Work order: What lines of the data below hold the string "makes"? Copy each one.

Material for the task:

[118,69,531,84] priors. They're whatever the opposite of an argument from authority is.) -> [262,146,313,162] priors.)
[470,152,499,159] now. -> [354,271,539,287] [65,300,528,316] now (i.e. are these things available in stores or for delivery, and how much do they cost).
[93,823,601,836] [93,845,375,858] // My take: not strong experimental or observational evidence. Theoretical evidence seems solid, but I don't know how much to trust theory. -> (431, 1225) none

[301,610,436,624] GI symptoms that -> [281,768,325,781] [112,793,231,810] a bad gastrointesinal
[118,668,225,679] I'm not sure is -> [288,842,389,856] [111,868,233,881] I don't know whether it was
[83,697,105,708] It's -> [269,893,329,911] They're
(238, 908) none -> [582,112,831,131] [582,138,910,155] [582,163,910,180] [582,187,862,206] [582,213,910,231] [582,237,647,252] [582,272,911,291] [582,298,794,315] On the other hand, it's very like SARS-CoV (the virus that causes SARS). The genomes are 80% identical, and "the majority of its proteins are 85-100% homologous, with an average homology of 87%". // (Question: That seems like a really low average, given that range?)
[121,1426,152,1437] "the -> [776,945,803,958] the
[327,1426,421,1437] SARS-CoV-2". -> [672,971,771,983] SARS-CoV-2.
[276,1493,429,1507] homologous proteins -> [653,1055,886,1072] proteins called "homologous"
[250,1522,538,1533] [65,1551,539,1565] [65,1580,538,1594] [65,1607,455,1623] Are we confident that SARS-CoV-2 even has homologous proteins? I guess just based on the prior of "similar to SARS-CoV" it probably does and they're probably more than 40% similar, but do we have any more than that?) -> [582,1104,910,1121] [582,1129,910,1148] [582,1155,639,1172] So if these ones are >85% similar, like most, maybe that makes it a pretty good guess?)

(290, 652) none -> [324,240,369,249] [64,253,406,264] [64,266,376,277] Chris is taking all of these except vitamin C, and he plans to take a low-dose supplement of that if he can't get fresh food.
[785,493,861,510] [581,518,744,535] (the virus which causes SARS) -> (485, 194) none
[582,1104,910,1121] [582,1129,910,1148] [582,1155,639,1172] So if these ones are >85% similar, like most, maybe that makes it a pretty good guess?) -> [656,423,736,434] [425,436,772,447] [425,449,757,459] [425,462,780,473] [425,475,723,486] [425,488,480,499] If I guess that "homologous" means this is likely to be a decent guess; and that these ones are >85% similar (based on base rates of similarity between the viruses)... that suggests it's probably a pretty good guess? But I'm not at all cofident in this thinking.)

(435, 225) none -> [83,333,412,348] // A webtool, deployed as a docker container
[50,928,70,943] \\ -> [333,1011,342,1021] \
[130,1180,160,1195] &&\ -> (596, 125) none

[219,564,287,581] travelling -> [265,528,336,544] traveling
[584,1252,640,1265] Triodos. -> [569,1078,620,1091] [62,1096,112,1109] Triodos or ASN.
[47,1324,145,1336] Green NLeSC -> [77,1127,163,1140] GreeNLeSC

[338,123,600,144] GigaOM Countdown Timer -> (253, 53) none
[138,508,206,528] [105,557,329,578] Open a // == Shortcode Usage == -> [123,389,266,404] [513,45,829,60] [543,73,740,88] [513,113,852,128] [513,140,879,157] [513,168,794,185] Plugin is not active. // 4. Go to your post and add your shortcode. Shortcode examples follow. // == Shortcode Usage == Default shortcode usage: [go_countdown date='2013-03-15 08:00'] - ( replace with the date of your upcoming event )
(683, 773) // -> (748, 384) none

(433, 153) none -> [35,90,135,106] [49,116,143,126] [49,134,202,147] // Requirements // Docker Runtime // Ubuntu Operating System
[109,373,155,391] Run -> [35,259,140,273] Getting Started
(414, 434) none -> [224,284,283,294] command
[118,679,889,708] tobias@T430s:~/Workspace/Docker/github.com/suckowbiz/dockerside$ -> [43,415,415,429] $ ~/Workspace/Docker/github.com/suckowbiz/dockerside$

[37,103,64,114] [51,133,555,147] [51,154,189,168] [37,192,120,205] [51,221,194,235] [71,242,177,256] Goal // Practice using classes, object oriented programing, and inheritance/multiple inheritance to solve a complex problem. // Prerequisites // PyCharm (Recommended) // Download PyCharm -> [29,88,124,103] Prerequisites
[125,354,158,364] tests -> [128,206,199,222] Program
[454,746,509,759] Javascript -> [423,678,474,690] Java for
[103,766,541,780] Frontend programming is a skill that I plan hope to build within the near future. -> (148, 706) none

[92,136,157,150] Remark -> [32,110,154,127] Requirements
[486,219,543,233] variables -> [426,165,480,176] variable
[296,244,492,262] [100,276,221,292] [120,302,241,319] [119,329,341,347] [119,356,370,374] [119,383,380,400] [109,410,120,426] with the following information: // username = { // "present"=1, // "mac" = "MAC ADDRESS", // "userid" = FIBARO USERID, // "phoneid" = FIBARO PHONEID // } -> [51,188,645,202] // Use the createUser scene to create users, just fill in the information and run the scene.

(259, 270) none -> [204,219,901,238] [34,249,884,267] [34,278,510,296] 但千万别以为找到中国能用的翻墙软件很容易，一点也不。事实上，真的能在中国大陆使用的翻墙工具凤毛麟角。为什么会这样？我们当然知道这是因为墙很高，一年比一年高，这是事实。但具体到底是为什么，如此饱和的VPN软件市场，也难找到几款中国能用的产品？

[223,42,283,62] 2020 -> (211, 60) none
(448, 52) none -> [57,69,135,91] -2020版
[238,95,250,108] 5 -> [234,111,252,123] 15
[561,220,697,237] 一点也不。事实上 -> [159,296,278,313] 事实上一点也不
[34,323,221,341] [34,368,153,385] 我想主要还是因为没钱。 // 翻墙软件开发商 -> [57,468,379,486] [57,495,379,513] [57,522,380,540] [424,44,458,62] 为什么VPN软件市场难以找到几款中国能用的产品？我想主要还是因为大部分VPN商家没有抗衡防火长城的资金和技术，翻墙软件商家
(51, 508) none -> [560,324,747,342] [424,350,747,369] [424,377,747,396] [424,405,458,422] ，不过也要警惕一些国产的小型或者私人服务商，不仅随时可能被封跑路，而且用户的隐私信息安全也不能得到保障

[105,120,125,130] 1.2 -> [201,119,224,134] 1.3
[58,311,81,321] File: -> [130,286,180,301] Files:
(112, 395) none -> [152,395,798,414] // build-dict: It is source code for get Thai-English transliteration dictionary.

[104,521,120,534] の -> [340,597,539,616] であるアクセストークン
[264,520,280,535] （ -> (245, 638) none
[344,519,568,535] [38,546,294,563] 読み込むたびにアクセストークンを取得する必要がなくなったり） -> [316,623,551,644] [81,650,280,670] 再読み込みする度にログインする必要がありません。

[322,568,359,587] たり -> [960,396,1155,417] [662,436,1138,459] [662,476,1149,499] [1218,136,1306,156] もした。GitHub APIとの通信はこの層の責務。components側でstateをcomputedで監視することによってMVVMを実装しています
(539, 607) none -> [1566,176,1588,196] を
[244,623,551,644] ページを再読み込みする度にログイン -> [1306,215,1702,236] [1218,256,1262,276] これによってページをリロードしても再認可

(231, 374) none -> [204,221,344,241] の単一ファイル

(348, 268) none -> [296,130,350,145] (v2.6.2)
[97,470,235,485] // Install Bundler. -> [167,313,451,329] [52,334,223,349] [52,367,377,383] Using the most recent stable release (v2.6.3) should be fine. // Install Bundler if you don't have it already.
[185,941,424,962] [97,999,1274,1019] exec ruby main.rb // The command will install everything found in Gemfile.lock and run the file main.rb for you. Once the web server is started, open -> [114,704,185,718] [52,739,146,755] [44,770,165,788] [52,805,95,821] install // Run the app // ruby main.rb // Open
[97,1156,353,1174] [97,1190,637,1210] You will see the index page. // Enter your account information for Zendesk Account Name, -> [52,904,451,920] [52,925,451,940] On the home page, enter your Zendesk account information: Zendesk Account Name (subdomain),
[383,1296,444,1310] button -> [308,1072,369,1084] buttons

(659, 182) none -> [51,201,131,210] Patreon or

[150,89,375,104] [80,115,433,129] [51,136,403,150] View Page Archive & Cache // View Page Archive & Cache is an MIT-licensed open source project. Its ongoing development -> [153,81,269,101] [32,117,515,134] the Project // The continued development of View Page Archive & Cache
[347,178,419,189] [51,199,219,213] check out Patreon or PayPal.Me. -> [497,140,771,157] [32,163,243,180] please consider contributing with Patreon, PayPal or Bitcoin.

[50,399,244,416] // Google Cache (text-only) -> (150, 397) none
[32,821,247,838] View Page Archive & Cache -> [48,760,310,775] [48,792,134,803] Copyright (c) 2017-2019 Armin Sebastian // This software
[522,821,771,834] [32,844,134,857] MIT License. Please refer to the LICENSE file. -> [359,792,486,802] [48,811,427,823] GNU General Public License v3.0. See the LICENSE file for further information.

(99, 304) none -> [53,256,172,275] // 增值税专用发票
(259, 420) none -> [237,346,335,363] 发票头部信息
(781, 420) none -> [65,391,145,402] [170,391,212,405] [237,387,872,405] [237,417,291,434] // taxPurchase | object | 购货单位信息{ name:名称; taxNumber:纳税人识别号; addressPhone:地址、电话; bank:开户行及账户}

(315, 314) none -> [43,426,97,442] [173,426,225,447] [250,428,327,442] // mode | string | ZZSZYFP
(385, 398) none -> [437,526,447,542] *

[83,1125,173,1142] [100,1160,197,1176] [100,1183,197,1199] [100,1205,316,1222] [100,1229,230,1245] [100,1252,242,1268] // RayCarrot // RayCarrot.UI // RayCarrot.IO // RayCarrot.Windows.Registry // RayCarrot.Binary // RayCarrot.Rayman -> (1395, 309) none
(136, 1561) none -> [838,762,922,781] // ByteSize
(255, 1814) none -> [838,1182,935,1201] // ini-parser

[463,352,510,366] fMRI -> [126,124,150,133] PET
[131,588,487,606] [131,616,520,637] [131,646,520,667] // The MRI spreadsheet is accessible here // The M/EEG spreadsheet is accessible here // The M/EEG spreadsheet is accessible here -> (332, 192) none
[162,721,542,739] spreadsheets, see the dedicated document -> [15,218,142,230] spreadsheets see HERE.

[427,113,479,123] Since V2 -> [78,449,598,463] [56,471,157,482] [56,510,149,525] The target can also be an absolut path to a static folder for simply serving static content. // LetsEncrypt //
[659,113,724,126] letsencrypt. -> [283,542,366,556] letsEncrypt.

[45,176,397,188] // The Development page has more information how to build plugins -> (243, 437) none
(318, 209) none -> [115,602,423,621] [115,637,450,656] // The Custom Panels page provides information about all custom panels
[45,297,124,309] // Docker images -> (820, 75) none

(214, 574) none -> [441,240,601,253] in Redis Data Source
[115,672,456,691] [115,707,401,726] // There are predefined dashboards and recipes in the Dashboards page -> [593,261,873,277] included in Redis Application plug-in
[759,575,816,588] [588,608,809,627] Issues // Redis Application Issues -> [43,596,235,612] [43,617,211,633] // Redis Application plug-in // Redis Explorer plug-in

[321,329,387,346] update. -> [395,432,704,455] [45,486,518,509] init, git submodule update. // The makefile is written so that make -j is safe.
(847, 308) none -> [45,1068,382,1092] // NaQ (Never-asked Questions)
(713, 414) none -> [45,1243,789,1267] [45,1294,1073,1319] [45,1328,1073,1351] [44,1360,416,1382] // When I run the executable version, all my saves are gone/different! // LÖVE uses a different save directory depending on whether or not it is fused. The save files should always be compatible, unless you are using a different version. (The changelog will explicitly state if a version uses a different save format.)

Result of this exercise:
[250,1522,538,1533] [65,1551,539,1565] [65,1580,538,1594] [65,1607,455,1623] Are we confident that SARS-CoV-2 even has homologous proteins? I guess just based on the prior of "similar to SARS-CoV" it probably does and they're probably more than 40% similar, but do we have any more than that?) -> [582,1104,910,1121] [582,1129,910,1148] [582,1155,639,1172] So if these ones are >85% similar, like most, maybe that makes it a pretty good guess?)
[582,1104,910,1121] [582,1129,910,1148] [582,1155,639,1172] So if these ones are >85% similar, like most, maybe that makes it a pretty good guess?) -> [656,423,736,434] [425,436,772,447] [425,449,757,459] [425,462,780,473] [425,475,723,486] [425,488,480,499] If I guess that "homologous" means this is likely to be a decent guess; and that these ones are >85% similar (based on base rates of similarity between the viruses)... that suggests it's probably a pretty good guess? But I'm not at all cofident in this thinking.)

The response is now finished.